Empowering women in the midterm elections

Eight historic women were elected in this year’s midterm.


Jenna Tancredi '21

Artwork by Jenna Tancredi ’21 representing a women’s rights protest.

Lilly Bradfield, Staff Writer

In the recent midterms eight women were elected to office in what many are calling “historic victories.”

“Going to an all girls school and having women in the political viewpoint is very empowering for me because it helps me believe that I can do something like that in the future if I want to,” Katherine Dougherty ‘24 said.

 Vermont was the only state to have never elected a woman to congress, but that changed when Democrat Becca Balint won the state’s seat in the House of Representatives. 

Not only is she the first woman to represent Vermont, but also, the first openly LGBTQ person in Vermont’s congress.  

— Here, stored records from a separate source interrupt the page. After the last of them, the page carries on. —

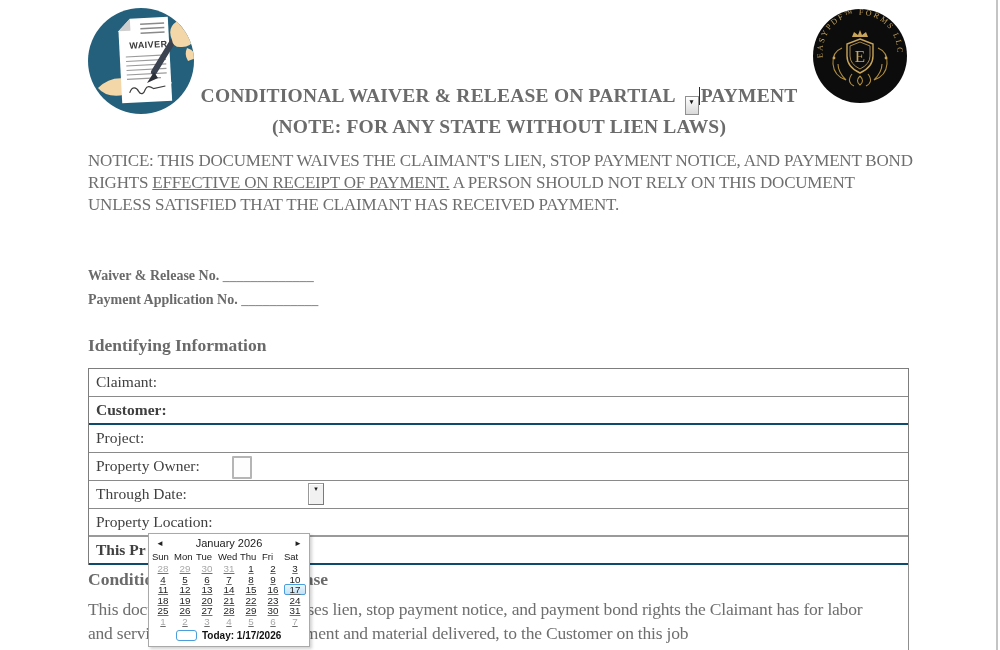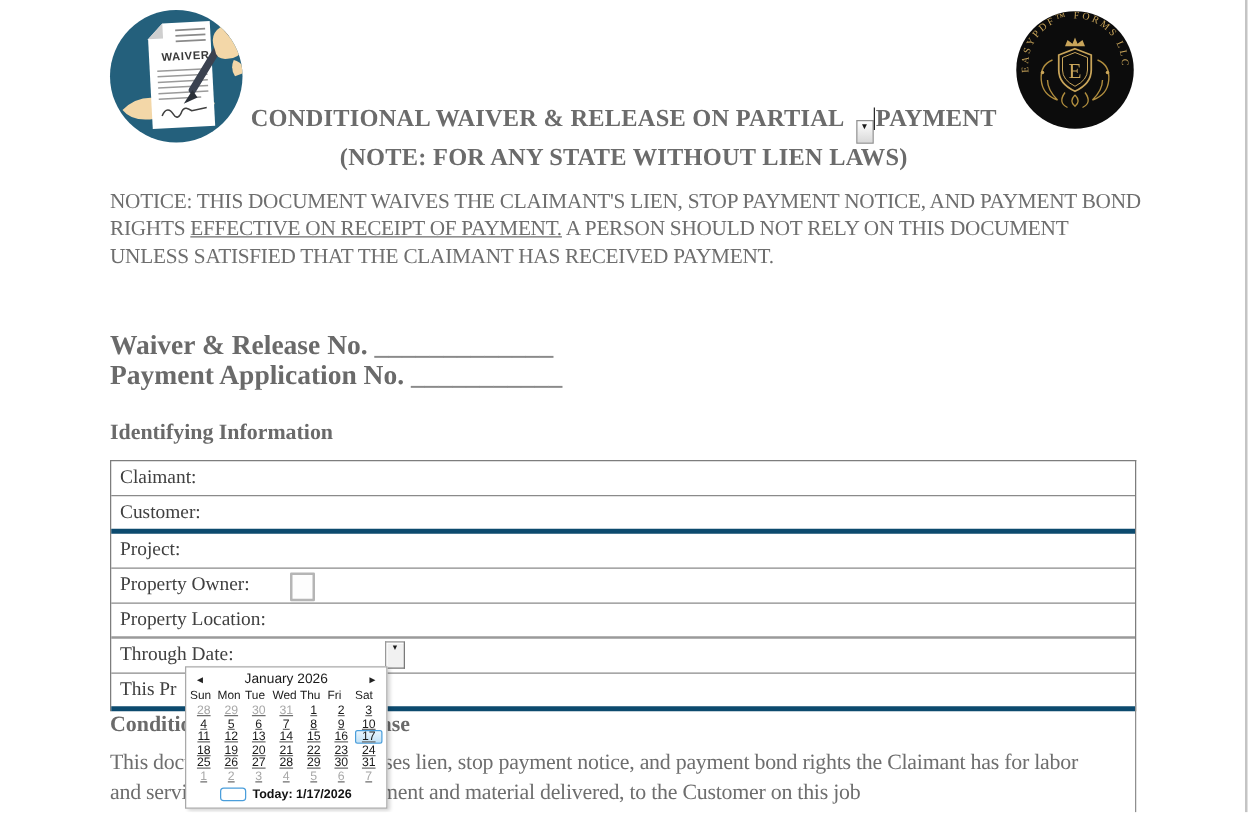--- a/index.html
+++ b/index.html
@@ -25,7 +25,7 @@
   #notice .u{text-decoration:underline;}
 
   
-  #refs{left:88px;top:264px;font-size:22px;font-weight:bold;line-height:23.5px;color:#6a6a6a;}
+  #refs{left:88px;top:264px;font-size:14px;font-weight:bold;line-height:23.5px;color:#6a6a6a;}
   .blank{letter-spacing:0;font-weight:bold;color:#8a8a8a;}
 
   

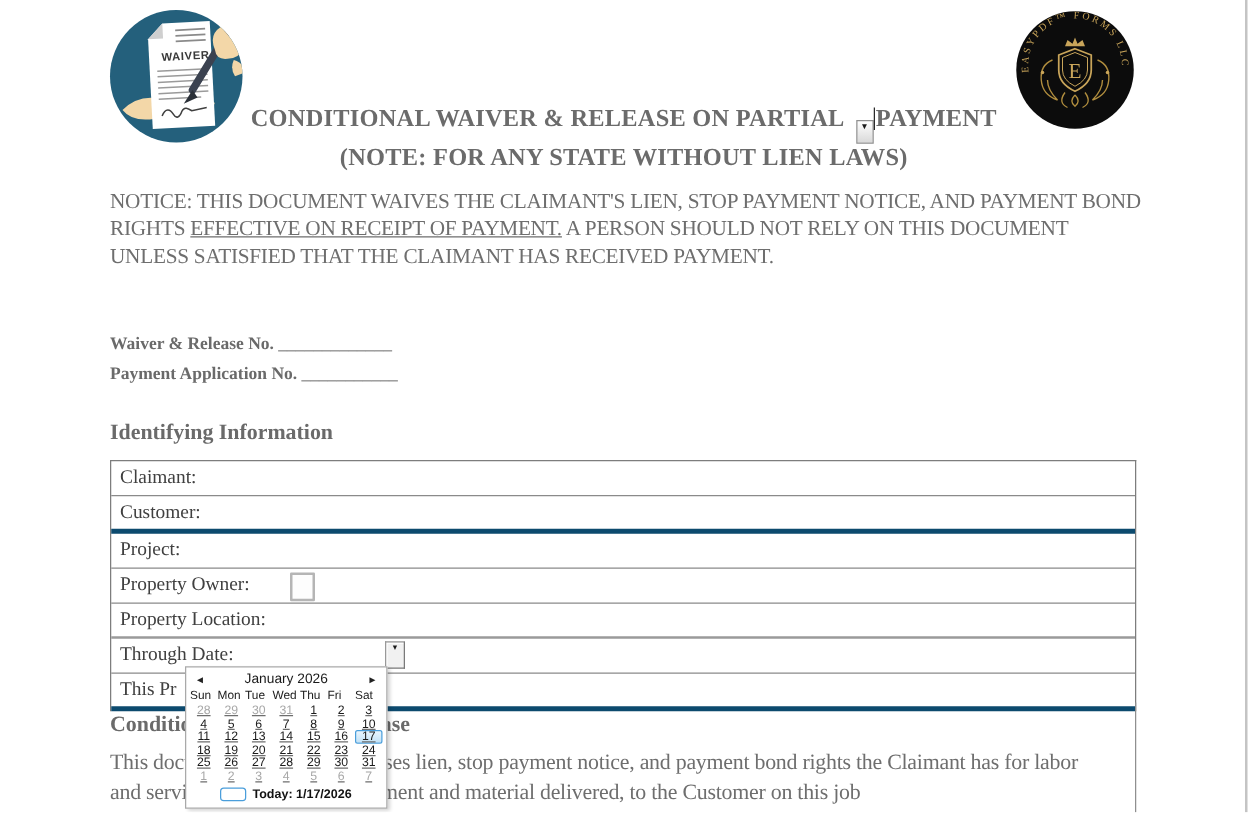--- a/index.html
+++ b/index.html
@@ -33,7 +33,7 @@
   #id-table{left:88px;top:368px;width:821px;border:1px solid #7d7d7d;border-bottom:none;
             box-sizing:border-box;background:#fff;}
   .id-row{position:relative;height:27px;border-bottom:1px solid #8a8a8a;box-sizing:content-box;}
-  .id-row.b2{border-bottom:4px solid #0c4a6e;height:26px;}
+  .id-row.b2{border-bottom:2px solid #0c4a6e;height:26px;font-weight:bold;}
   .id-row.b2g{border-bottom:2px solid #9a9a9a;height:26px;}
   .id-label{position:absolute;left:7px;top:4px;font-size:15.5px;color:#404040;}
   .checkbox{position:absolute;left:143px;top:3px;width:16px;height:19px;border:2px solid #b5b5b5;

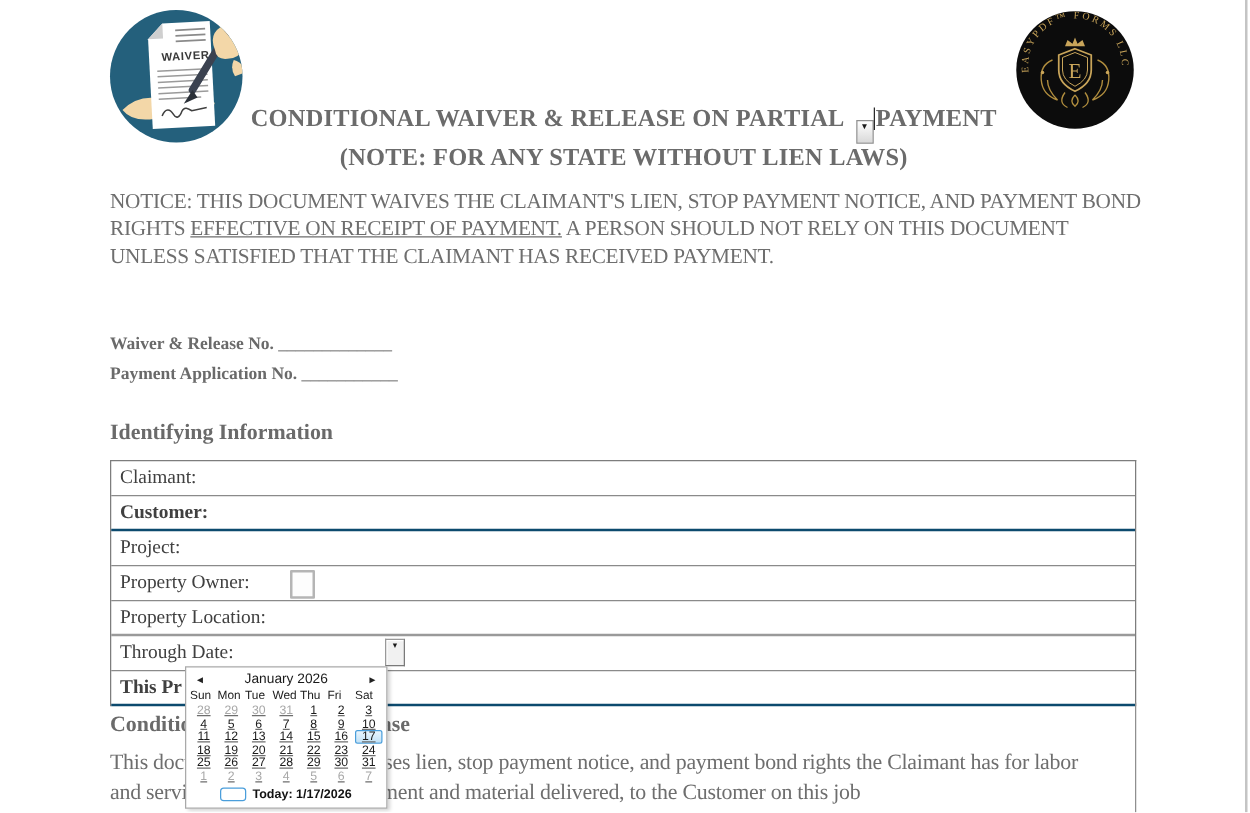--- a/index.html
+++ b/index.html
@@ -164,12 +164,12 @@
       <span class="id-label">Property Owner:</span>
       <span class="checkbox"></span>
     </div>
+    <div class="id-row">
+      <span class="id-label">Through Date:</span>
+      <span class="combo-btn"><span>▾</span></span>
+    </div>
     <div class="id-row b2g">
       <span class="id-label">Property Location:</span>
-    </div>
-    <div class="id-row">
-      <span class="id-label">Through Date:</span>
-      <span class="combo-btn"><span>▾</span></span>
     </div>
     <div class="id-row b2">
       <span class="id-label">This Pr</span>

Historic results include: 

  • Arkansas, New York and Massachusetts elected their first female governors.
  • Republican Katie Britt was the first elected female senator for Alabama which is a huge milestone for the state.
  •  The first out lesbian governor in the US, Maura Healey, was elected in Massachusetts.
  • Democrat Delia Ramirez is the first Latina ever to be elected to congress in all of Illinois history.
  • Marcy Kaptur of Ohio will be the longest serving woman in Congress after winning her 21st term.
  • Democrat Shirley Weber is California’s first elected black Secretary of State

 The recent Midterm election was especially important this year because more and more barriers are being broken for women in politics.

 “It’s great progress for the United States that more women are getting elected and now there are more female voices in politics which show different perspectives,” Ava Smith ‘26 said.